Segundo o estudo, em 2025, a diferença de capacidade militar entre EUA e China deve corresponder a apenas dois terços do registrado em 2017. A projeção ocorre enquanto Pequim busca consolidar suas forças armadas em nível global até 2049.
Para conter o avanço chinês, Washington vem intensificando exercícios conjuntos, vendas de armas e presença militar entre aliados regionais — medidas que, de acordo com Pequim, contribuem para a instabilidade regional. Apesar dos esforços, analistas destacam a falta de consistência da política norte-americana em temas sensíveis, como o estreito de Taiwan.

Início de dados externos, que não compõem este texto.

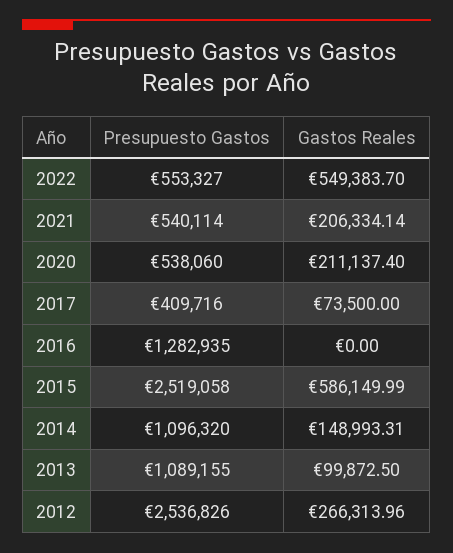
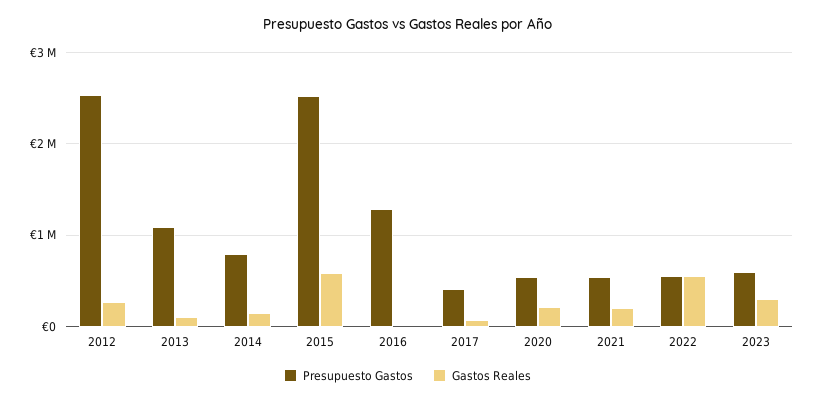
Presupuesto Gastos, 2014: 1096320 -> 800000
Presupuesto Gastos, 2023: none -> 600000
Gastos Reales, 2023: none -> 300000

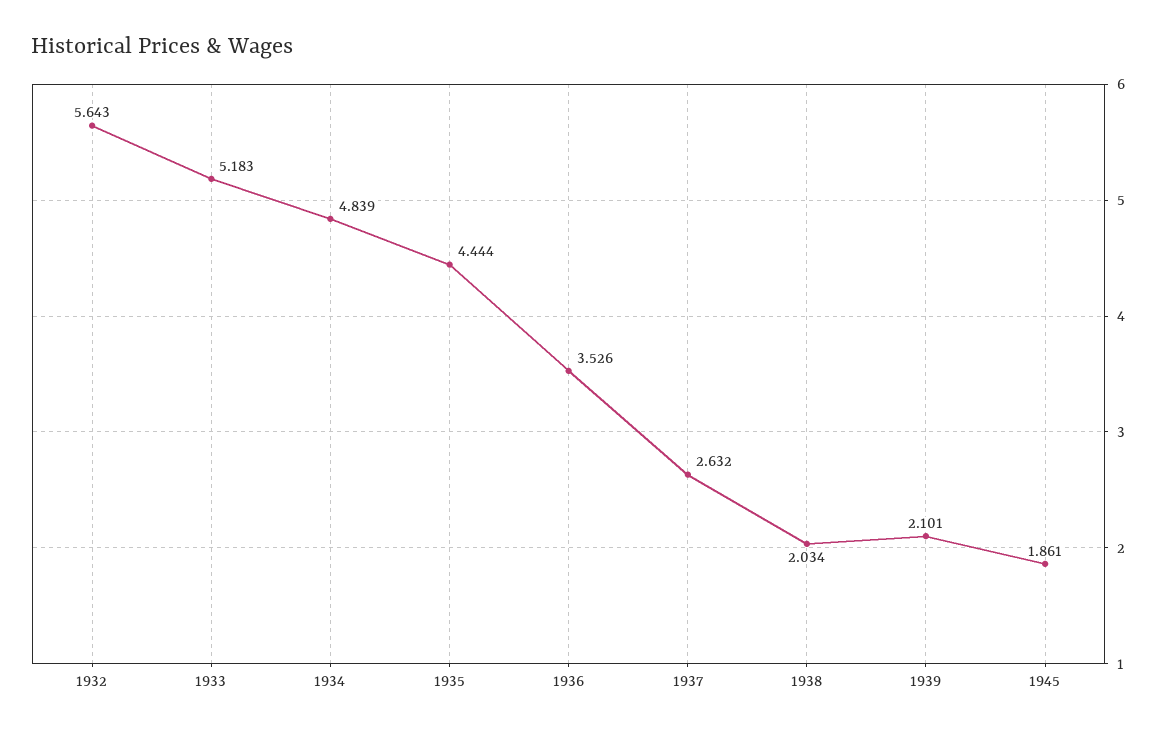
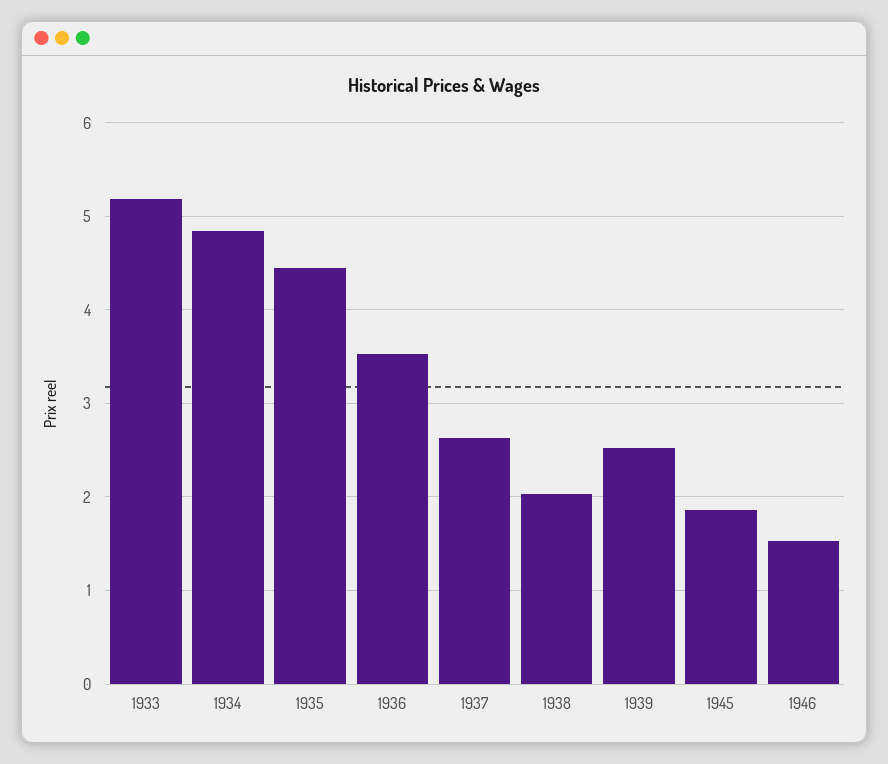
1932: 5.643 -> none
1939: 2.101 -> 2.5
1946: none -> 1.5

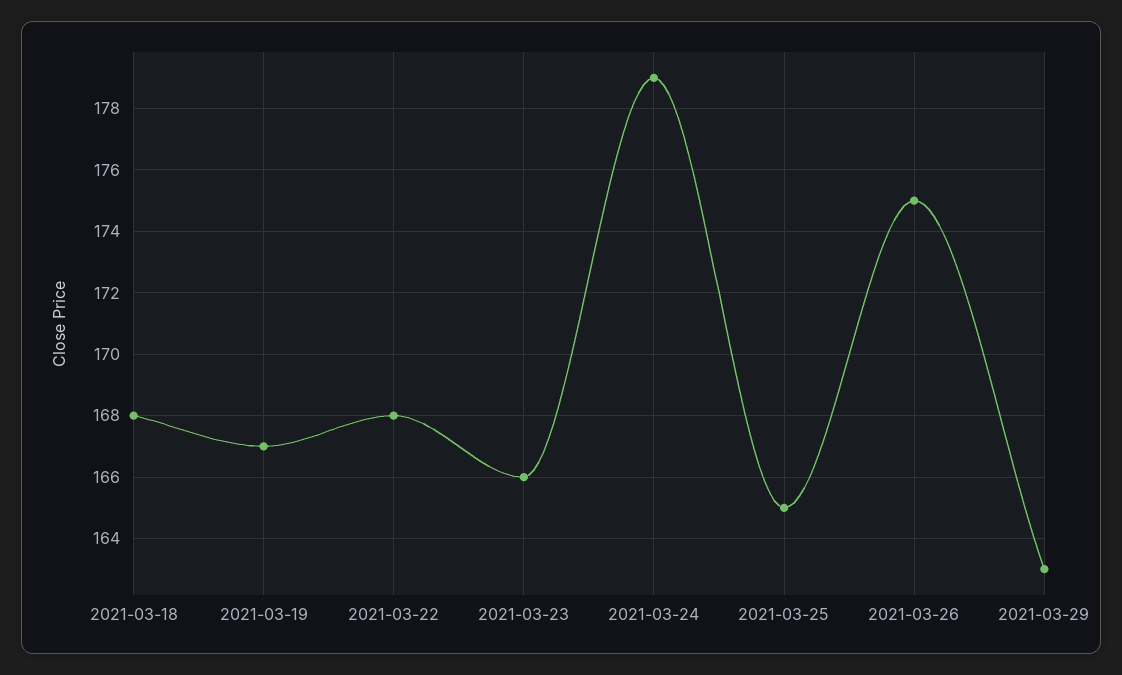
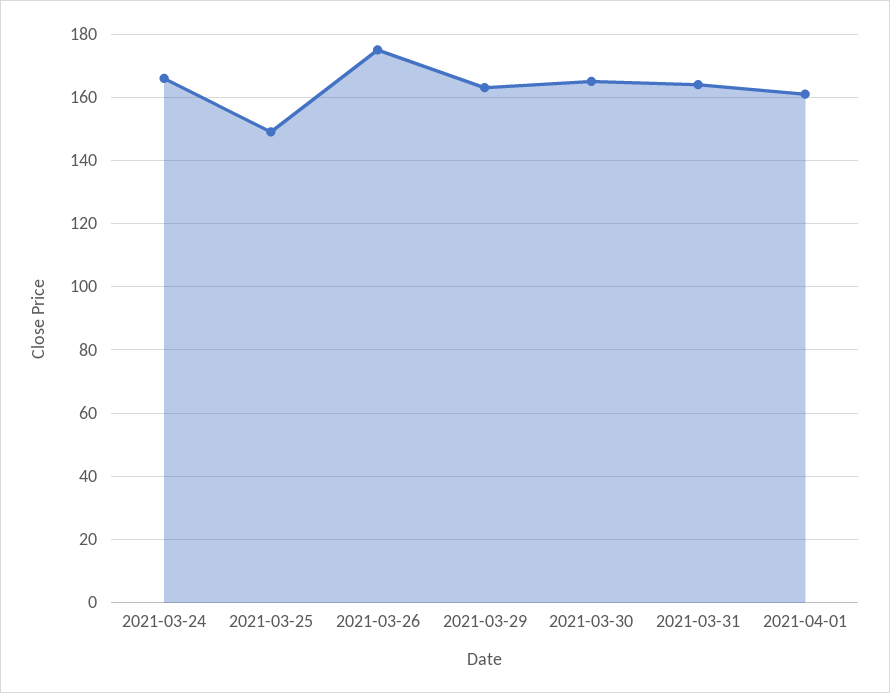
2021-03-18: 168 -> none
2021-03-19: 167 -> none
2021-03-22: 168 -> none
2021-03-23: 166 -> none
2021-03-24: 179 -> 165
2021-03-25: 165 -> 150
2021-03-30: none -> 165
2021-03-31: none -> 165
2021-04-01: none -> 160

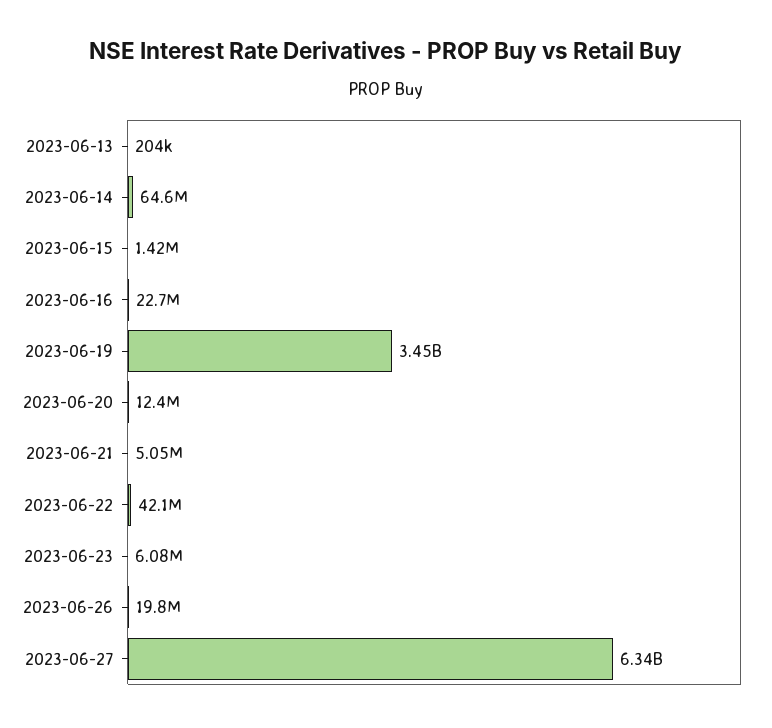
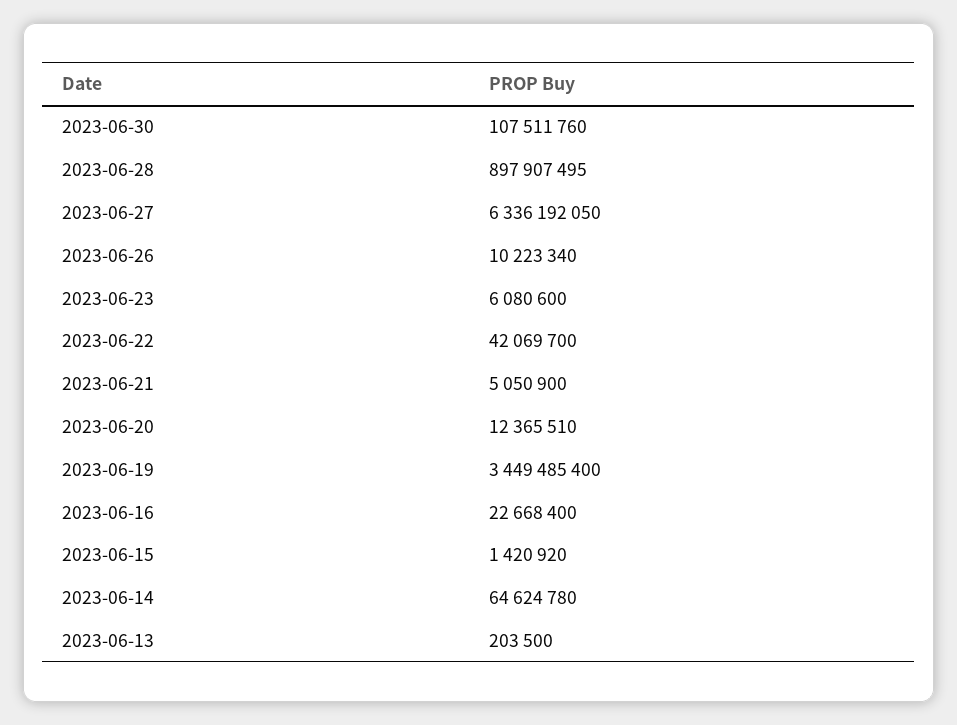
2023-06-26: 19800000 -> 10223340
2023-06-30: none -> 107511760
2023-06-28: none -> 897907495

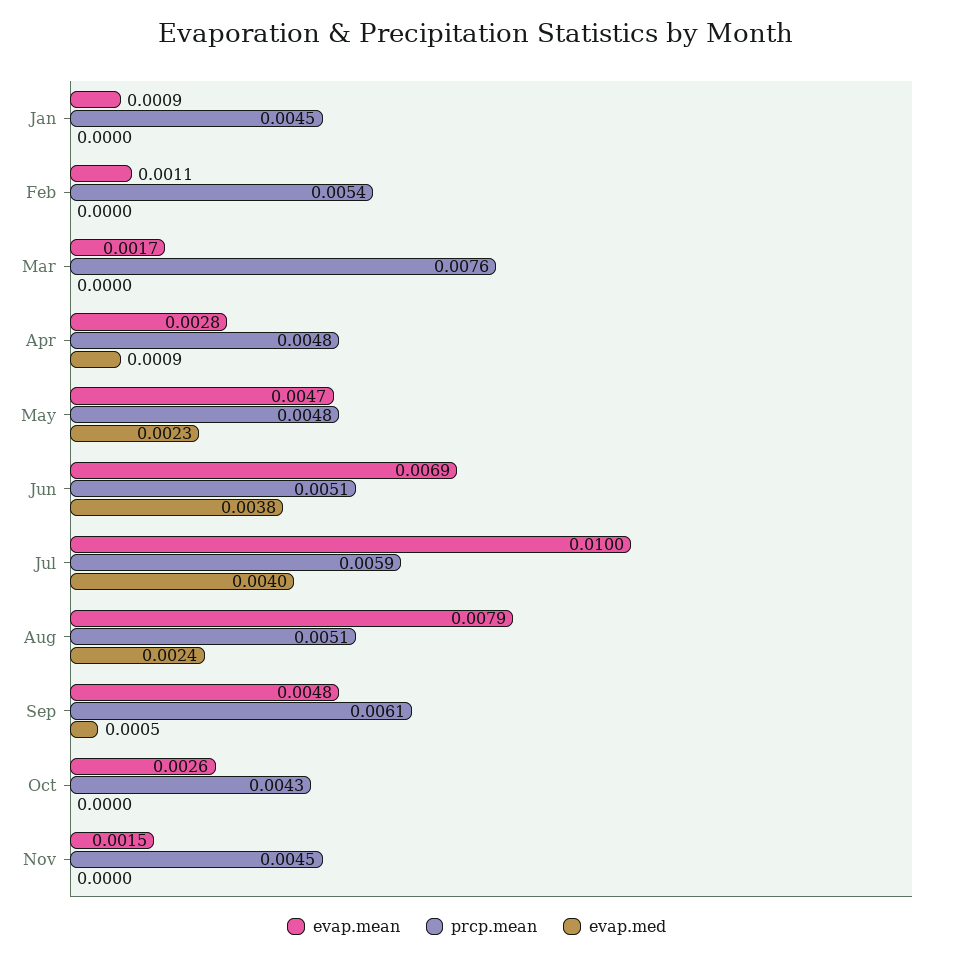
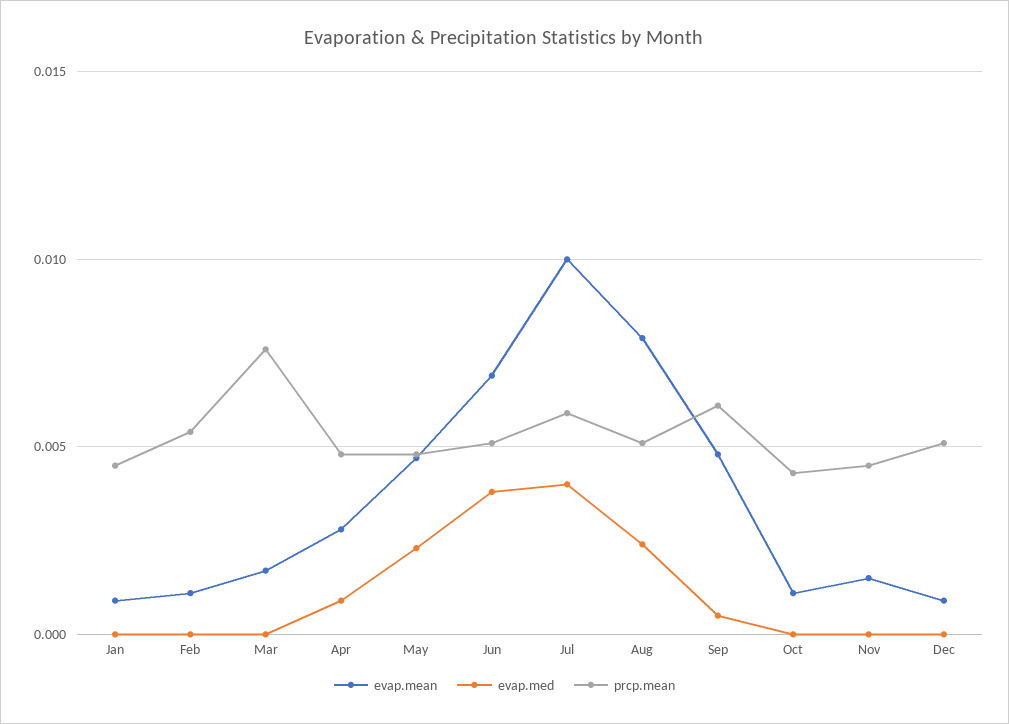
evap.mean, Oct: 0.0026 -> 0.001
evap.mean, Dec: none -> 0.001
evap.med, Dec: none -> 0
prcp.mean, Dec: none -> 0.005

O Instituto Lowy atribui o progresso chinês a avanços tecnológicos e ao fortalecimento das capacidades aérea e naval do país.
"Enquanto o foco estratégico de Washington é global, os recursos militares de Pequim estão concentrados mais perto de casa", destaca o relatório.
Em resposta às críticas, o Ministério da Defesa da China afirmou que o país é defensor da paz no Indo-Pacífico e que suas forças armadas se opõem à hegemonia, que, segundo Pequim, gera instabilidade na região.